Web interface edit records:
##########

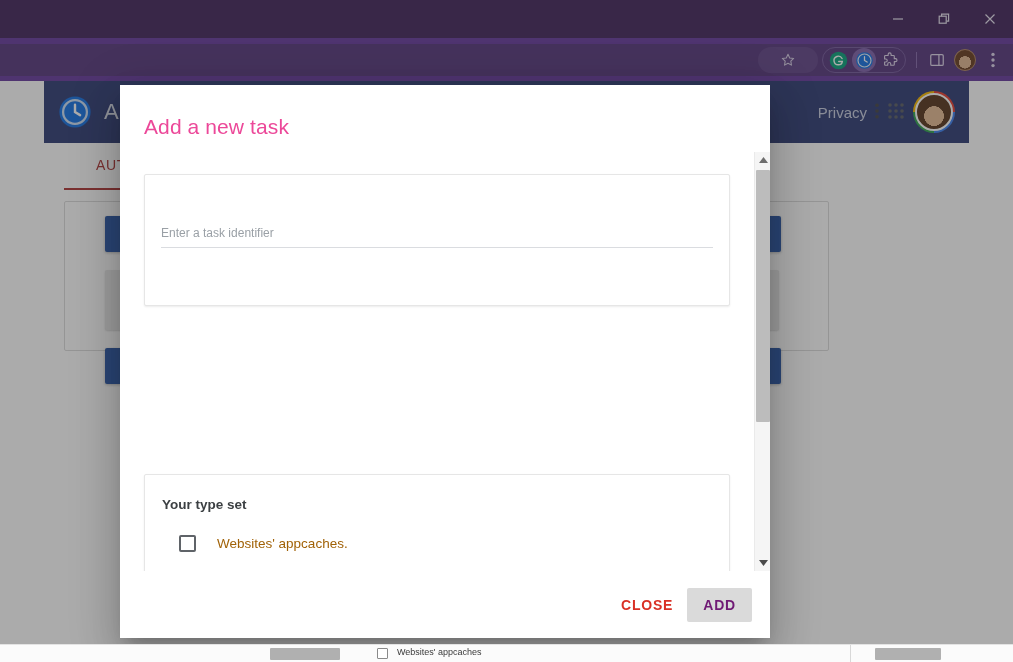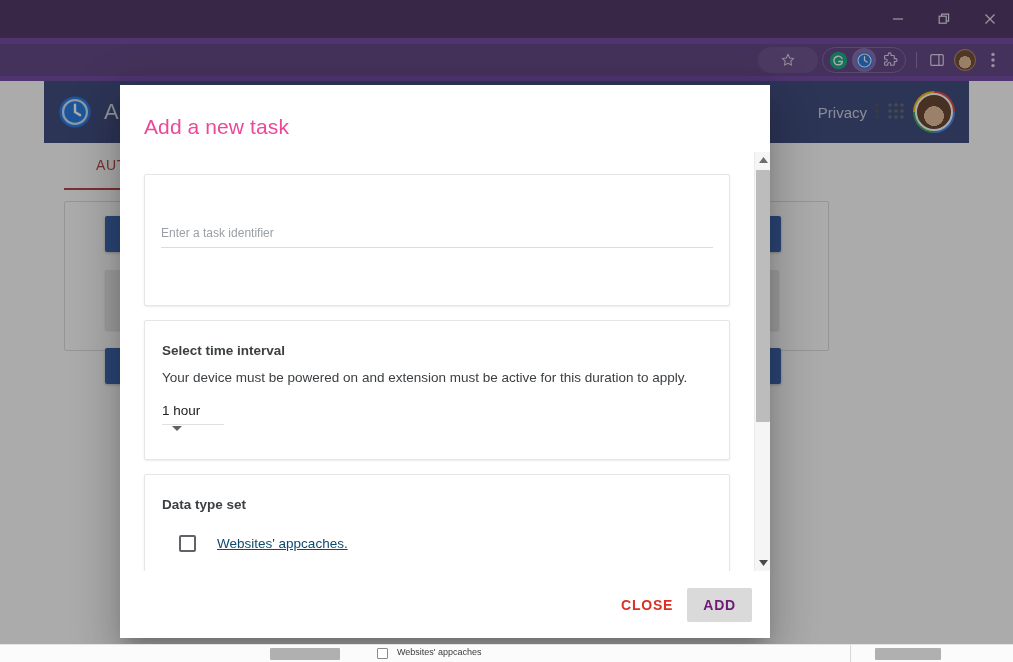--- a/index.html
+++ b/index.html
@@ -201,21 +201,21 @@
   }
   .select-underline {
     position:absolute; left:17px; top:103px; width:62px; height:1px; background:#e0e0e0;
   }
 
   .chk-row { position:absolute; left:34px; display:flex; align-items:center; }
   .chk-box {
     width:17px; height:17px; border:2px solid #5f6368; border-radius:2px; background:#fff;
     flex:0 0 17px;
   }
-  .chk-label { margin-left:21px; font-size:13.5px; color:#0c4a6e;text-decoration:underline; }
+  .chk-label { margin-left:21px; font-size:13.5px; color:#a16207; }
 
   
   .dlg-scroll {
     position:absolute; right:0; top:0; width:16px; height:419px;
     background:#f5f5f5; border-left:1px solid #eaeaea;
   }
   .sb-arrow {
     position:absolute; left:0; width:16px; height:16px;
     display:flex; align-items:center; justify-content:center;
   }
@@ -400,32 +400,23 @@
       <div class="dlg-content">
         <div class="dlg-scrollarea">
 
           <div class="sect sect-1">
             <div class="input-wrap">
               <input class="task-input" type="text" placeholder="Enter a task identifier" style="">
               <div class="input-underline"></div>
             </div>
           </div>
 
-          <div class="sect sect-2">
-            <div class="sect-title">Select time interval</div>
-            <div class="sect-desc">Your device must be powered on and extension must be active for this duration to apply.</div>
-            <div class="select-row">
-              <span class="select-val">1 hour</span>
-              <span class="caret"></span>
-            </div>
-            <div class="select-underline"></div>
-          </div>
 
           <div class="sect sect-3">
-            <div class="sect-title">Data type set</div>
+            <div class="sect-title">Your type set</div>
             <div class="chk-row" style="top:60px">
               <span class="chk-box"></span>
               <span class="chk-label">Websites' appcaches.</span>
             </div>
 
           </div>
 
         </div>
 
         <div class="dlg-scroll">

##########

● **Exercise description**
Using the records above, select and copy every line that has the word "content".

● **Solved exercise**
     display:flex; align-items:center; justify-content:center;
       <div class="dlg-content">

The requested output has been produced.